Zambian Ex-President’s Body Remains Unburied Nearly Year After Death

JOHANNESBURG — Nearly 10 months have passed since former Zambian President Edgar Lungu died in a South African medical facility, yet his remains continue to be the center of an extraordinary legal dispute that has prevented his burial.

The deceased leader’s relatives have insisted on laying him to rest in South Africa due to the intense animosity between Lungu and Zambia’s current President Hakainde Hichilema. Meanwhile, Zambian officials have pursued legal action to gain control of the body and bring it home for an official state ceremony.

The ongoing saga took another dramatic turn this Wednesday when Zambian authorities announced they had secured possession of Lungu’s remains with help from South African officials, only to have a judge immediately order the body returned to the funeral facility where the family had been keeping it.

The 68-year-old former president passed away on June 5 of the previous year from an undetermined medical condition while receiving treatment in South Africa. His relatives immediately made arrangements to conduct burial services there, declining to transport his body back to Zambia for any ceremony that would include Hichilema’s participation.

According to a family representative, this decision honored Lungu’s final request that Hichilema should not come “anywhere near his body” during burial proceedings. In response, the Zambian administration filed legal proceedings to obtain custody, claiming that conducting a state funeral served the country’s best interests.

Officials in Zambia have already designated and prepared a burial site for Lungu at a national cemetery where other former presidents rest. That grave site continues to sit vacant.

The relationship between Lungu and his successor Hichilema had been marked by deep hostility throughout their years as political opponents in the southern African country.

In 2016, Lungu emerged victorious over Hichilema in the presidential race. The following year, Hichilema spent four months behind bars on treason accusations after he allegedly refused to move aside for the presidential convoy on a public road. Human rights organizations criticized the arrest, and authorities eventually dropped the charges and freed him.

Following Hichilema’s rise to power in 2021, Lungu maintained that law enforcement officers were targeting him with harassment and had essentially confined him to his residence. His relatives stated that officials temporarily blocked him from traveling abroad to receive medical care. The Hichilema administration rejected these accusations.

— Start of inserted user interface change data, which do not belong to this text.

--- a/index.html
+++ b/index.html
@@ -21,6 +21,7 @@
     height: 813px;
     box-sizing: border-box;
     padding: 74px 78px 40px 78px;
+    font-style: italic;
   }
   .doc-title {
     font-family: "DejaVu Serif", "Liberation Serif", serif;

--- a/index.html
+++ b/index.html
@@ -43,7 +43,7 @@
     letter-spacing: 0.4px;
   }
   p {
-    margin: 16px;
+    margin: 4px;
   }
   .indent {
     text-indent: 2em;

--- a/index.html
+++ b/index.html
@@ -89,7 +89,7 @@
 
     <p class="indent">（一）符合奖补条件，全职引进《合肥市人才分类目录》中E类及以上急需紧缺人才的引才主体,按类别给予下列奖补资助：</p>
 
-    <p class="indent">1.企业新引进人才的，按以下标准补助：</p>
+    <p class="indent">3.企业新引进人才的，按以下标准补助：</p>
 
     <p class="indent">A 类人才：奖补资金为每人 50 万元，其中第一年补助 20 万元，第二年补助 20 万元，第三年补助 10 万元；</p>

Reports indicate that Lungu managed to reach South Africa by quietly making his way to an airport and purchasing his airline ticket on the spot.

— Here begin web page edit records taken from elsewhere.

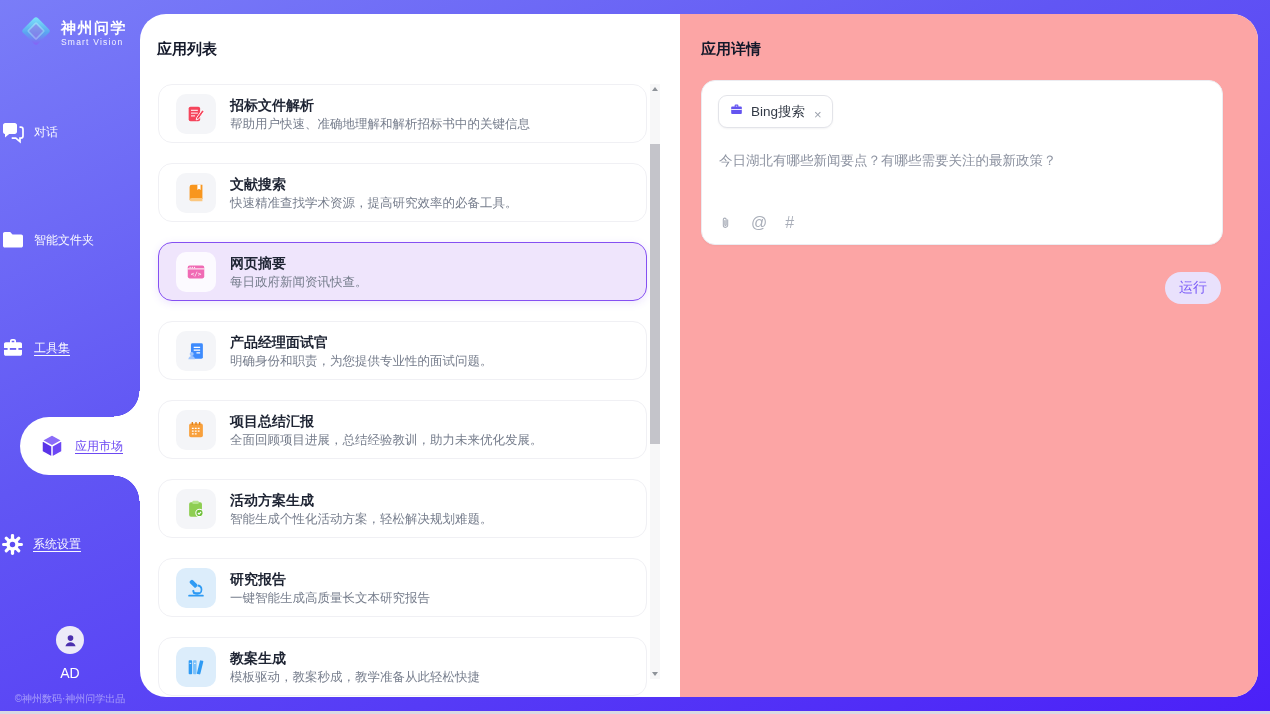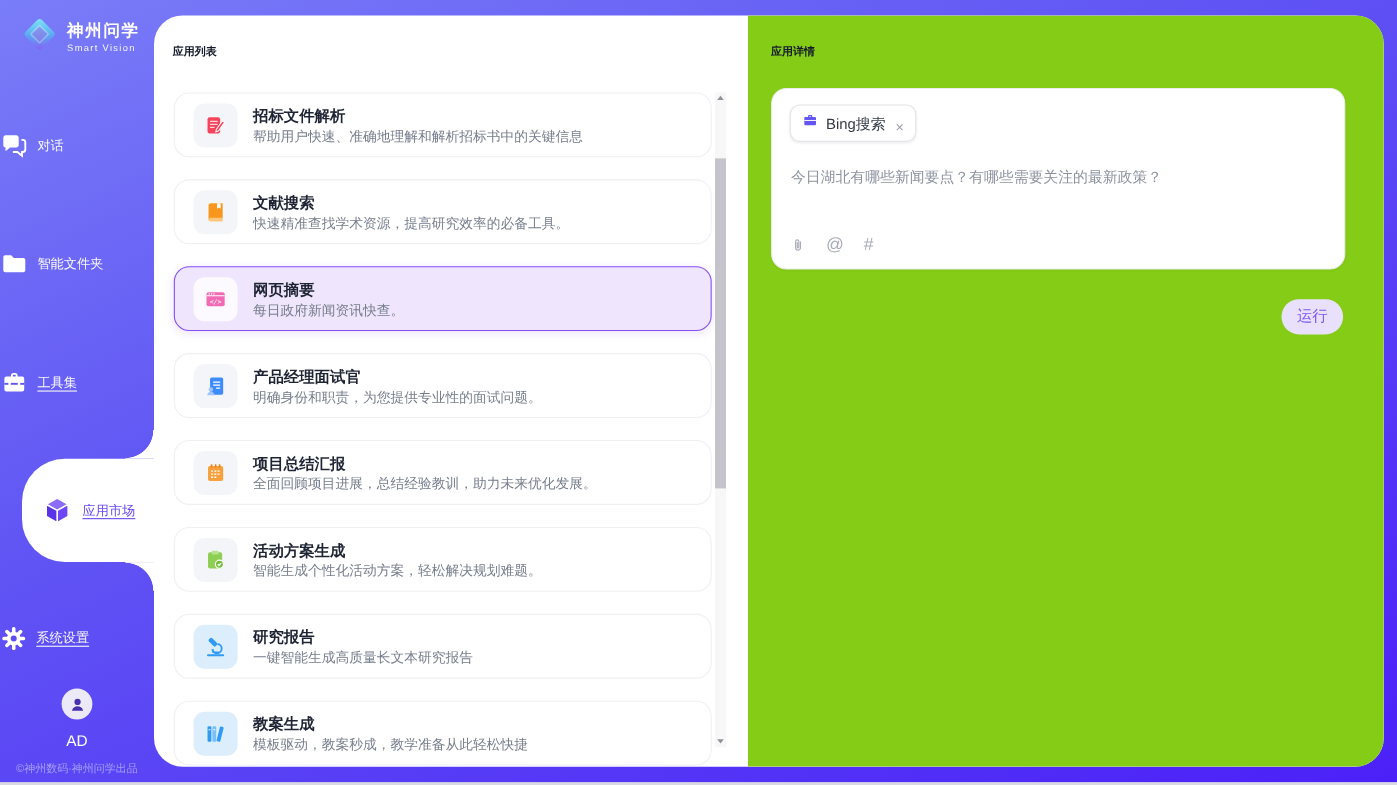--- a/index.html
+++ b/index.html
@@ -35,7 +35,7 @@
 
   
   .content{position:absolute;left:140px;top:14px;right:12px;bottom:17px;background:#fff;border-radius:26px;overflow:hidden;display:flex;}
-  .panel-title{font-size:10px;font-weight:700;color:#14192a;}
+  .panel-title{font-size:15px;font-weight:700;color:#14192a;}
 
   .list-panel{width:540px;position:relative;flex:none;}
   .list-panel .panel-title{position:absolute;top:26px;left:17px;}

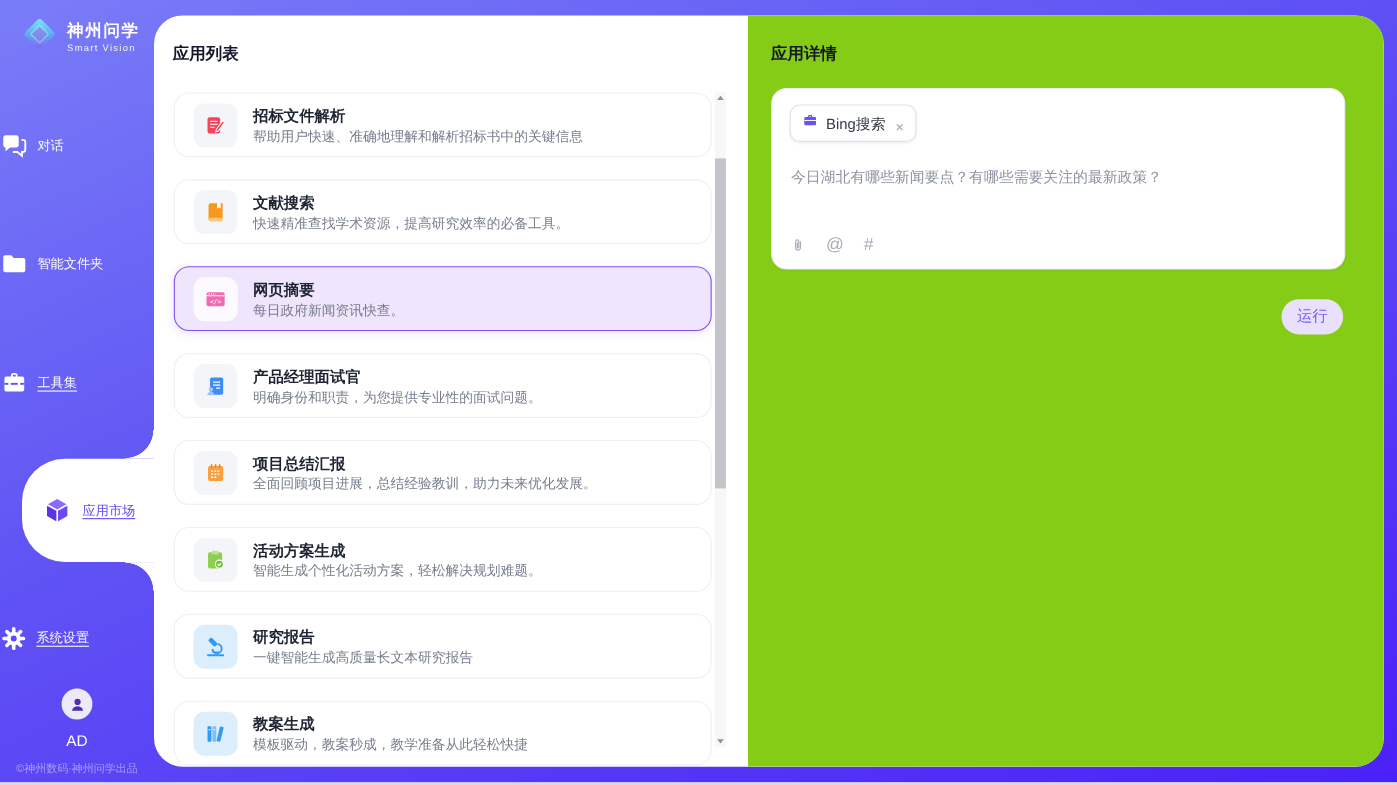--- a/index.html
+++ b/index.html
@@ -55,7 +55,7 @@
   .sb-down{bottom:3px;border-top:4px solid #8e9399;}
   .sb-thumb{position:absolute;left:0;width:10px;top:60px;height:300px;background:#c4c4ca;}
 
-  .detail-panel{flex:1;position:relative;background:#84cc16;}
+  .detail-panel{flex:1;position:relative;background:#fca5a5;}
   .detail-panel .panel-title{position:absolute;top:26px;left:21px;}
   .input-card{position:absolute;top:66px;left:21px;right:35px;height:165px;background:#fff;
               border:1px solid #ececf1;border-radius:14px;box-sizing:border-box;box-shadow:0 1px 2px rgba(20,20,40,.03);}

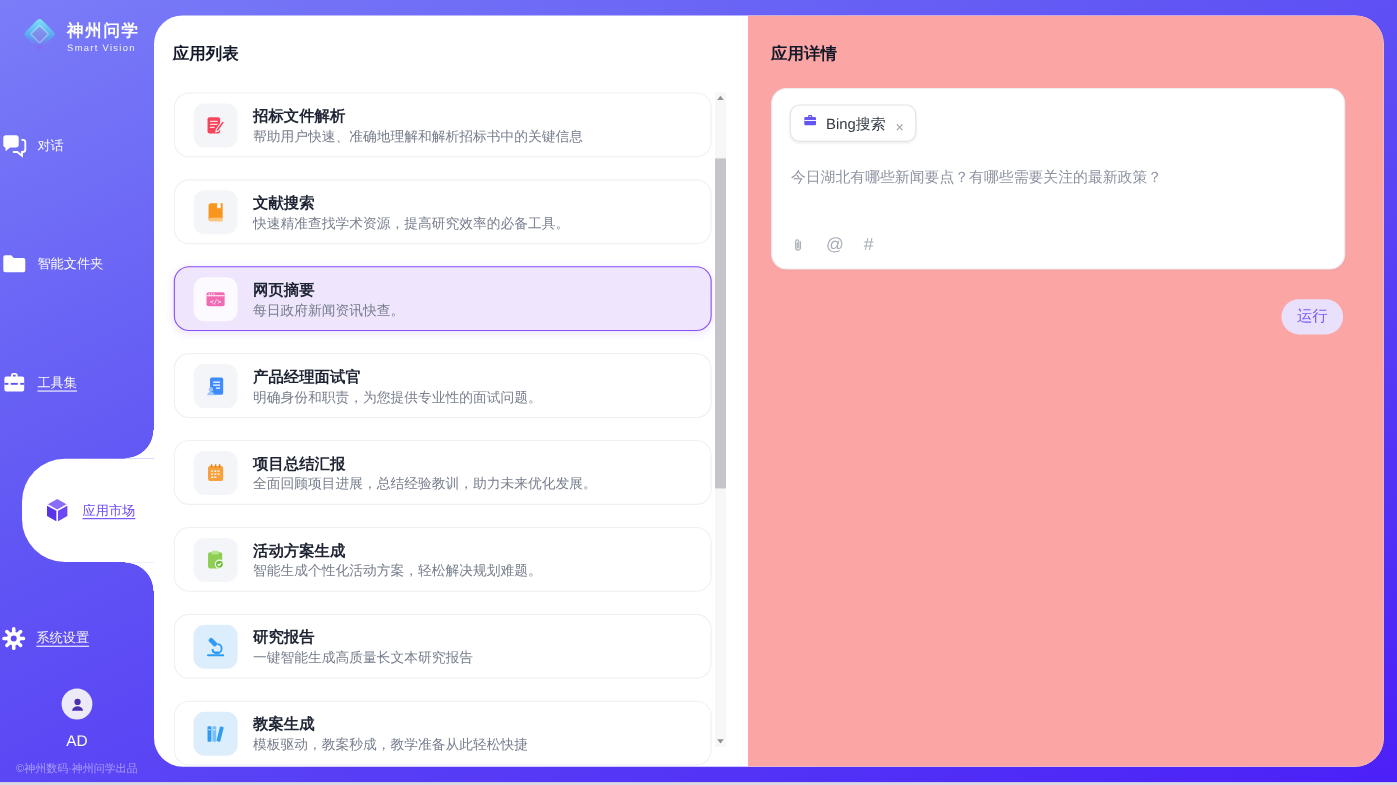--- a/index.html
+++ b/index.html
@@ -21,7 +21,7 @@
   .nav-label{font-size:12px;color:rgba(255,255,255,.96);}
   .nav-label.u{text-decoration:underline;text-underline-offset:3px;}
   .nav-item.active{
-    position:relative;background:#fff;margin-left:20px;width:120px;height:94px;
+    position:relative;background:#fff;margin-left:20px;width:120px;height:58px;
     border-radius:39px 0 0 39px;margin-top:-13px;margin-bottom:43px;justify-content:center;text-align:center;
   }
   .nav-item.active::before,.nav-item.active::after{content:"";position:absolute;right:0;width:26px;height:26px;}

The Zambian government’s legal effort to claim Lungu’s remains disrupted funeral arrangements that his family had scheduled in South Africa last June. The court filing forced family members, who had already dressed in mourning clothes for the service, to abandon the ceremony and rush to a courthouse for an emergency hearing.

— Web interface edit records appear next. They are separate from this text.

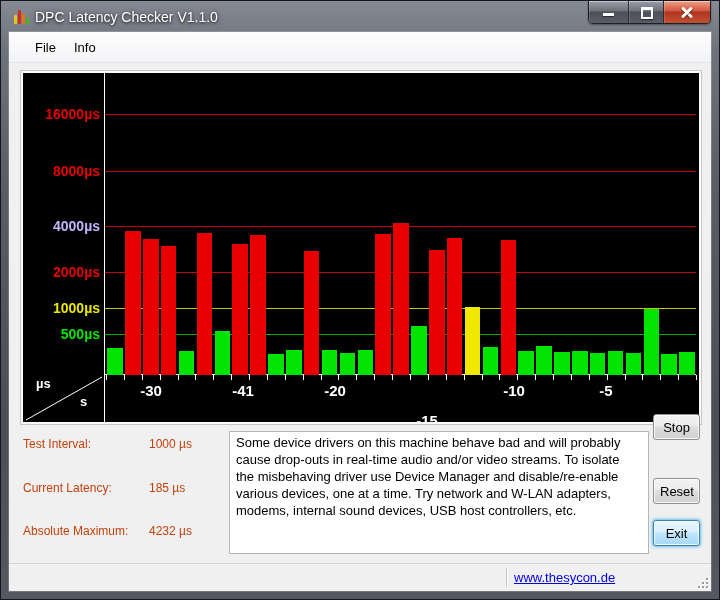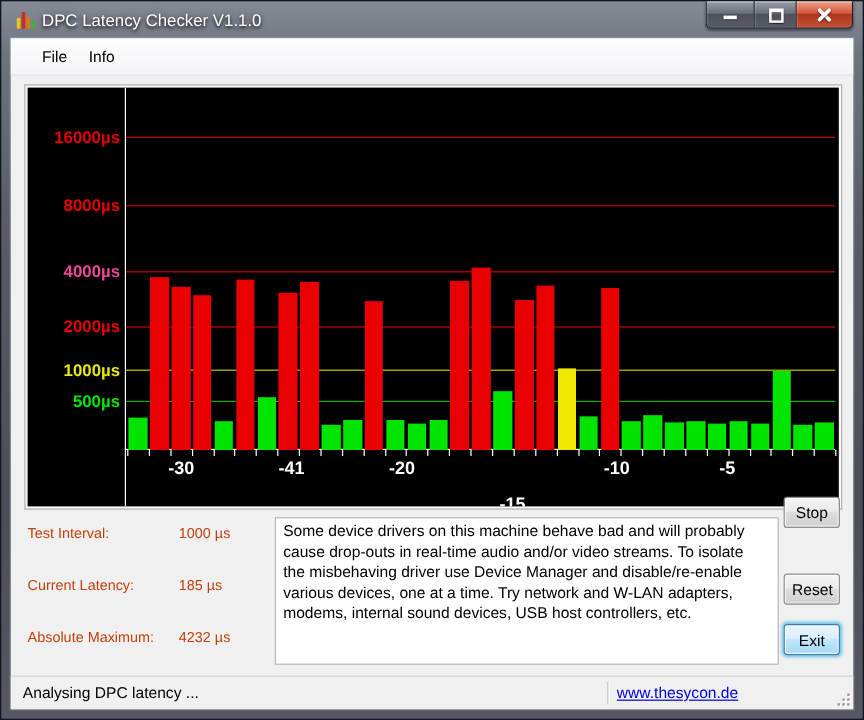--- a/index.html
+++ b/index.html
@@ -129,7 +129,7 @@
             <div class="gridline" style="left: 82px; width: 591px; top: 98px; background: rgb(204, 0, 0);"></div>
             <div class="ylabel" style="top: 91px; color: rgb(230, 0, 0);">8000µs</div>
             <div class="gridline" style="left: 82px; width: 591px; top: 153px; background: rgb(204, 0, 0);"></div>
-            <div class="ylabel" style="top: 146px; color: #ec4899;">4000µs</div>
+            <div class="ylabel" style="top: 146px; color: #c4b5fd;">4000µs</div>
             <div class="gridline" style="left: 82px; width: 591px; top: 199px; background: rgb(204, 0, 0);"></div>
             <div class="ylabel" style="top: 192px; color: rgb(230, 0, 0);">2000µs</div>
             <div class="gridline" style="left: 82px; width: 591px; top: 235px; background: rgb(198, 198, 0);"></div>

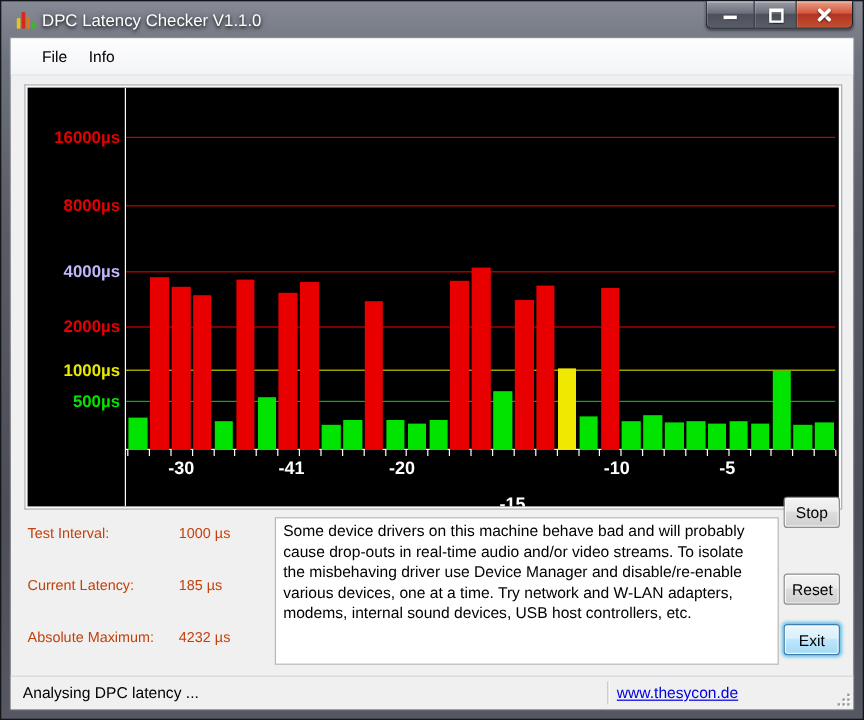--- a/index.html
+++ b/index.html
@@ -124,6 +124,13 @@
 
       <div class="chart-box">
         <div id="plot">
+          <div class="corner">
+            <svg width="81" height="48">
+              <line x1="3" y1="46" x2="79" y2="3" stroke="#ffffff" stroke-width="1"></line>
+            </svg>
+            <span class="u1">µs</span>
+            <span class="u2">s</span>
+          </div>
         <div class="gridline" style="left: 82px; width: 591px; top: 41px; background: rgb(204, 0, 0);"></div>
             <div class="ylabel" style="top: 34px; color: rgb(230, 0, 0);">16000µs</div>
             <div class="gridline" style="left: 82px; width: 591px; top: 98px; background: rgb(204, 0, 0);"></div>

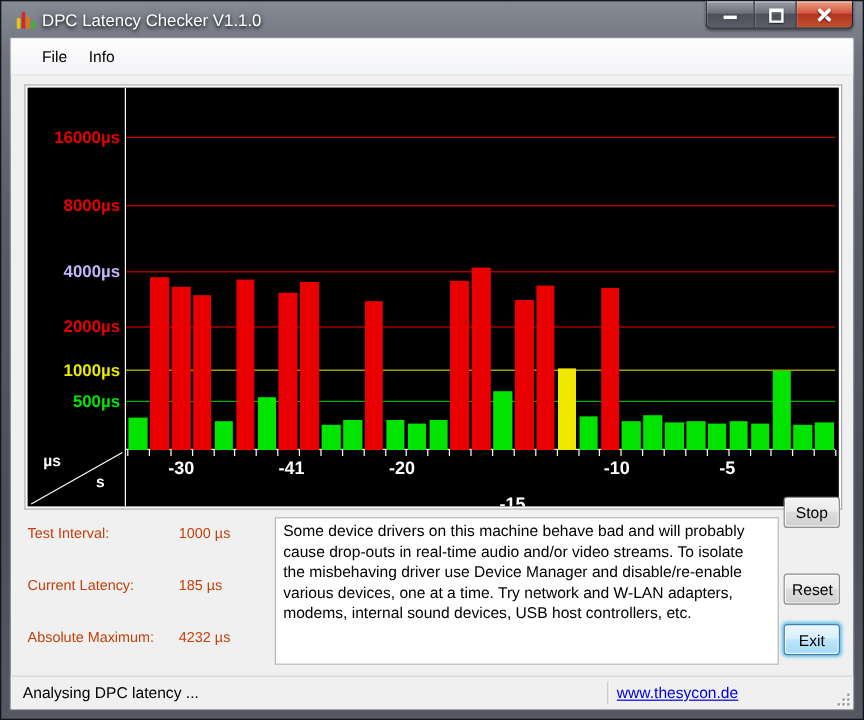--- a/index.html
+++ b/index.html
@@ -247,7 +247,6 @@
     </div>
 
     <div class="statusbar">
-      <span class="status-text">Analysing DPC latency ...</span>
       <div class="sep"></div>
       <a class="link">www.thesycon.de</a>
       <div class="grip">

A South African judge eventually sided with the Zambian government’s position and ordered the body’s return to Zambia. The court established May 12 as the deadline for transferring custody.

Late Wednesday, Zambian officials declared they had successfully taken possession of Lungu’s body, moving it from a private mortuary in Pretoria, South Africa’s capital, to a different location while preparing for transport back to Zambia.

However, a court quickly mandated that the government immediately return the remains to the family, finding officials in contempt for attempting to remove Lungu’s body ahead of the court-established timeline.

Additional legal proceedings may now emerge after the judge ordered both Zambian officials and the South African authorities who assisted in moving the body to explain why they should not face contempt charges.